Ed Miliband’s net zero crusade is resulting in farmland loss and trillions in hidden costs

 A Change.org petition is calling for reforms to address the bias of Ed Miliband, the Secretary of State for Energy Security and Net Zero, in approving Nationally Significant Infrastructure Projects related to renewables.

The petition argues that Miliband’s strong advocacy for renewables may undermine his impartiality in making decisions on individual projects, including those involving compulsory purchase.

The issue highlights a growing divide between the UK government’s clean-energy goals and the concerns of rural communities, who are seeing large areas of land being allocated for solar farms and other renewable energy projects, threatening food production and rural identity.

To destroy rural areas and rural life, Miliband’s net zero crusade is going to cost taxpayers and bill payers trillions through levies, subsidies, grid upgrades and potential stranded assets.

A July 2025 Change.org petition, now approaching 6,000 signatures, lays bare a fundamental irony at the centre of British energy policy.

The Secretary of State for Energy Security and Net Zero, Ed Miliband, who has evangelised renewables as “the cheapest and fastest” route to energy independence and prosperity, retains final quasi-judicial authority over Nationally Significant Infrastructure Projects (“NSIPs”) that exist to realise precisely that vision, prompting the question of whether such certainty can coexist with the impartiality the law demands.

Authored by Catherine Makinson for the Lincolnshire Against Needless Destruction group, the petition invokes the apparent bias test from Porter v Magill [2002] UKHL 67. Would a fair-minded observer conclude there is a real possibility of partiality?
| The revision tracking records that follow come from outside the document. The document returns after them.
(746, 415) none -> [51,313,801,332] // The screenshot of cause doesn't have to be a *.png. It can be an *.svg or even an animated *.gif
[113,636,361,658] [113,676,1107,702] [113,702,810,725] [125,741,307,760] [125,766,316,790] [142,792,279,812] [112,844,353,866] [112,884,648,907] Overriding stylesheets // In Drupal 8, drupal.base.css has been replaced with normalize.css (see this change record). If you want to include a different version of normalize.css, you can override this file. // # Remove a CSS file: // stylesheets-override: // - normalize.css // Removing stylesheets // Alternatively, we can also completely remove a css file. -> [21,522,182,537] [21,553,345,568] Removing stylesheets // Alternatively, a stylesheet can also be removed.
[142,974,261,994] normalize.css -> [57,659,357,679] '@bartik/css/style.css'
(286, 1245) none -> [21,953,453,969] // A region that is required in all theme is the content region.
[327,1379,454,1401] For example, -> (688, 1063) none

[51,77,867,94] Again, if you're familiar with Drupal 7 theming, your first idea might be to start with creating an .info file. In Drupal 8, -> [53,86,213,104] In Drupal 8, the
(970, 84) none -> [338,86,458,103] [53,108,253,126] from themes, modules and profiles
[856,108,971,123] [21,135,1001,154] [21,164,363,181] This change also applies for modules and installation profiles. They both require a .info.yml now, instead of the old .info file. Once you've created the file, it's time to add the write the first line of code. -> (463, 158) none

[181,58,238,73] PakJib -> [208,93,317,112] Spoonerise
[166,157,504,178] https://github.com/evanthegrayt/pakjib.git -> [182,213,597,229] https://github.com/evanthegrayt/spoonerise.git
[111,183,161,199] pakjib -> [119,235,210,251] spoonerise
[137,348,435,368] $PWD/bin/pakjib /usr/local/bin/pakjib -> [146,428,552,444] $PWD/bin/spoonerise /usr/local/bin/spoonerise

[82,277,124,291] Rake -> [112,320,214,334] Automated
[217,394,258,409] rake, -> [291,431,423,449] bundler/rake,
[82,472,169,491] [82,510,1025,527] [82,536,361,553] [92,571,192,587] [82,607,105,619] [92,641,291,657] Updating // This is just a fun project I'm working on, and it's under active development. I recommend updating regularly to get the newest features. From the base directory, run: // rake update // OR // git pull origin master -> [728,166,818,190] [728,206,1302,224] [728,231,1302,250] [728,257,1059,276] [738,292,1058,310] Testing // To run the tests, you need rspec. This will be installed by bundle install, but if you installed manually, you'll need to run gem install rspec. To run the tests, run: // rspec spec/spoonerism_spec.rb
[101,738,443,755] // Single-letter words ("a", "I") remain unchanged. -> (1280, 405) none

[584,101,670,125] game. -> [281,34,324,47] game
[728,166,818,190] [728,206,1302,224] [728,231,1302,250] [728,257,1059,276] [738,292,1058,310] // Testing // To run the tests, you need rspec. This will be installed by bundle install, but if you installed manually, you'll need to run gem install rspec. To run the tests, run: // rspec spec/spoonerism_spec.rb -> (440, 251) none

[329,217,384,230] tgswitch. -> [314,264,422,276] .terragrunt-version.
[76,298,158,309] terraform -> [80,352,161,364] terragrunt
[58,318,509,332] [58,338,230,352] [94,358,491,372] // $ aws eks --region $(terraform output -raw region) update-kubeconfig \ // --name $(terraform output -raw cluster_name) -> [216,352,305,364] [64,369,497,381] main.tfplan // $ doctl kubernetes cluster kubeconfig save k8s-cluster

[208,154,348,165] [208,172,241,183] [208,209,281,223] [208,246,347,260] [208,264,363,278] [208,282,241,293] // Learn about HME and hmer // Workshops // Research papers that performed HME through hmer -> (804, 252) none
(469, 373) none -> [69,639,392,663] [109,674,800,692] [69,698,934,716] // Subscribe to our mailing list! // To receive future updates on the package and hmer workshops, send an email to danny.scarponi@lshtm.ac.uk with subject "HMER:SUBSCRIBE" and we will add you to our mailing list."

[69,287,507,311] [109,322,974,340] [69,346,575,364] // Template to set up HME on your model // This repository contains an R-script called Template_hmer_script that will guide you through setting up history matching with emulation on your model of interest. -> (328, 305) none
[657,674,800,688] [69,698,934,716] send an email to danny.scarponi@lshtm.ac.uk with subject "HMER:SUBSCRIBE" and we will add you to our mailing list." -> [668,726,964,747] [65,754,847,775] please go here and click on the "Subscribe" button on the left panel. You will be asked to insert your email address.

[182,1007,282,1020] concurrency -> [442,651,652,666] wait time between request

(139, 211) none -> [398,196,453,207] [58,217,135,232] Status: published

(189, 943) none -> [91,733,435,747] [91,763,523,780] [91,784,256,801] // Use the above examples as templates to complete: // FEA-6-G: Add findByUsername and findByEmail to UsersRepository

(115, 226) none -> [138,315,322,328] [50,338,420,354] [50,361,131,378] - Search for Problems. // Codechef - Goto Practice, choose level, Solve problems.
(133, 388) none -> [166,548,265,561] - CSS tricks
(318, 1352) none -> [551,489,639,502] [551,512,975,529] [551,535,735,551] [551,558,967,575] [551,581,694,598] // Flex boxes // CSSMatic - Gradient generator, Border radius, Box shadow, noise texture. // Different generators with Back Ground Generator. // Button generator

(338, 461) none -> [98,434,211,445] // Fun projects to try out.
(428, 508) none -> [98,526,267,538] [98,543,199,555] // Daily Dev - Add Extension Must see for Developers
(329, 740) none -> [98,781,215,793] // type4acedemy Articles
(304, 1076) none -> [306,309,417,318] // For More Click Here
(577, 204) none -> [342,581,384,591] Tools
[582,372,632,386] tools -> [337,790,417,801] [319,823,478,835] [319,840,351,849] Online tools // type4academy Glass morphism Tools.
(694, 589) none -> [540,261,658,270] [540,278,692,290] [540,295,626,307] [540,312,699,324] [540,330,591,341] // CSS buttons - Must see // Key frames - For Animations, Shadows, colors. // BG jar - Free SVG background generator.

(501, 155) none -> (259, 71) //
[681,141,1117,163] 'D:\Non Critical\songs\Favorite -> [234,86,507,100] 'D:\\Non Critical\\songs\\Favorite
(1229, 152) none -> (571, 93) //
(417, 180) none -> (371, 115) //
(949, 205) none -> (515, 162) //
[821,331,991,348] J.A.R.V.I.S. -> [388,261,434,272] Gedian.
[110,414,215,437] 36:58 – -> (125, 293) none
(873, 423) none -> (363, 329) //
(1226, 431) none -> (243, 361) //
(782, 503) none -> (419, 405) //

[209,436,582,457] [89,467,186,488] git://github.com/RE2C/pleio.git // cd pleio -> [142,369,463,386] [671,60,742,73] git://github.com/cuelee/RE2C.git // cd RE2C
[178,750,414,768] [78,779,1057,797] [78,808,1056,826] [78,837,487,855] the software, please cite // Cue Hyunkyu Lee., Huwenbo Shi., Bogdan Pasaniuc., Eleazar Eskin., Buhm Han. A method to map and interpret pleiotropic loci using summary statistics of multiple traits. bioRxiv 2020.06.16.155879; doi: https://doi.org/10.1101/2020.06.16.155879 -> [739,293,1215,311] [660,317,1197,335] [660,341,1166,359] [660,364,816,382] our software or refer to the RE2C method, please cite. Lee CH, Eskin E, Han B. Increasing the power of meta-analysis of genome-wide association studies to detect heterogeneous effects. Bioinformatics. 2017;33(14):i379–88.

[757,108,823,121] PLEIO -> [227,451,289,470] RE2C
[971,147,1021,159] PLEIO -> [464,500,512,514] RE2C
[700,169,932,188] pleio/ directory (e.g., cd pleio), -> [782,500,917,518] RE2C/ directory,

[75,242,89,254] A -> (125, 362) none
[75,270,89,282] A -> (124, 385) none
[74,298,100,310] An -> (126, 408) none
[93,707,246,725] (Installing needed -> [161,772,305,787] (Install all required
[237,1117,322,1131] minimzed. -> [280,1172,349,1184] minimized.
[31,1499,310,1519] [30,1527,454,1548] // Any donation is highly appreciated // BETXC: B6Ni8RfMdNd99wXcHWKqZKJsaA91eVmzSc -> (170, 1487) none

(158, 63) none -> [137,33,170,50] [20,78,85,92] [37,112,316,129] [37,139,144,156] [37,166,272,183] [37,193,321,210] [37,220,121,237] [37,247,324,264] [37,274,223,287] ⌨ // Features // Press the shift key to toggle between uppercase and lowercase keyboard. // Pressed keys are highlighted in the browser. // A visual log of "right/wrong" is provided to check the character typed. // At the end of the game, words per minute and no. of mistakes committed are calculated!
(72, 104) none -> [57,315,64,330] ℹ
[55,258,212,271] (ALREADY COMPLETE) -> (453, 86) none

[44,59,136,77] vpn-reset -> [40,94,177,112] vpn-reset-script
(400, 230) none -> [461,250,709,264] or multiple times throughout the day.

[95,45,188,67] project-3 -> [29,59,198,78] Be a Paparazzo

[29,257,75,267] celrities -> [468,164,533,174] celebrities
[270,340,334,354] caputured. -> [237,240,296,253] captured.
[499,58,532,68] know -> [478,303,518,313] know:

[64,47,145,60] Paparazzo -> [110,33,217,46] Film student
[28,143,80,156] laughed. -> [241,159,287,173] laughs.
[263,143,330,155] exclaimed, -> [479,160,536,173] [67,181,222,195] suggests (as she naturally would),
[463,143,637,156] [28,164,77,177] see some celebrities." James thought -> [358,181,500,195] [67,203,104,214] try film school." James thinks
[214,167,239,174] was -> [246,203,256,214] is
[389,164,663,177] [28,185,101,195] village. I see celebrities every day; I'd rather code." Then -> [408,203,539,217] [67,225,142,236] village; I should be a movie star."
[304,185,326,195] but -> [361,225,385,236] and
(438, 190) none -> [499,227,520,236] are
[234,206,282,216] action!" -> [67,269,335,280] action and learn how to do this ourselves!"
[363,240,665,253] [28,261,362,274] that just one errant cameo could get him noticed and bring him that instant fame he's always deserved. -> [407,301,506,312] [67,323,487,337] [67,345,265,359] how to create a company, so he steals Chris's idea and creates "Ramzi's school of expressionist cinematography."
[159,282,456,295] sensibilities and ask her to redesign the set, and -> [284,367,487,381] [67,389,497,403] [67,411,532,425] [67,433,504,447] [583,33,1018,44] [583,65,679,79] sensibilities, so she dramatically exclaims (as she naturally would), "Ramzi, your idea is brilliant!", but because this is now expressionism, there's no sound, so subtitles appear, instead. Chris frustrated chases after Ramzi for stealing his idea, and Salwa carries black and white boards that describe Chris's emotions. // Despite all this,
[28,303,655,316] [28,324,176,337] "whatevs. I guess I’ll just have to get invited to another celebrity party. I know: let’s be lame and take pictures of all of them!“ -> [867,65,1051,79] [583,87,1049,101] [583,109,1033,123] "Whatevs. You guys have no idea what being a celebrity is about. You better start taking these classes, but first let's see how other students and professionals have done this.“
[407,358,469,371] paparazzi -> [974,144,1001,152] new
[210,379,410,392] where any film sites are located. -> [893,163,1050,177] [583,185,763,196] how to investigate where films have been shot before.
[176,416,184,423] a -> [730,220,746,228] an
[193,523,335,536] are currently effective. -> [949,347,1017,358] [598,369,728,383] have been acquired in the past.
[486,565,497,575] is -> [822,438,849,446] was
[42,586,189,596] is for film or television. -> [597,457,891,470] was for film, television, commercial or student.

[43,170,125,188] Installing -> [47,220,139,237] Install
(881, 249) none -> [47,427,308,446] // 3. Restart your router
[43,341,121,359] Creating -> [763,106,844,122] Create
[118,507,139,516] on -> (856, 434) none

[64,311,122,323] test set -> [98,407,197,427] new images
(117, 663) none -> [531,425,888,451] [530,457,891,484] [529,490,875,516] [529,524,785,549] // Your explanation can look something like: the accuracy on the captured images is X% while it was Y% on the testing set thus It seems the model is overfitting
It argues that Miliband’s sustained advocacy, evident in his July 2024 Guardian article, September 2024 Energy UK keynote and July 2025 onshore wind strategy foreword, where renewables are repeatedly framed as the unequivocal economic and security panacea, amounts to predetermination, undermining open-minded assessment of individual applications, including those involving compulsory purchase....<<<Read More>>>....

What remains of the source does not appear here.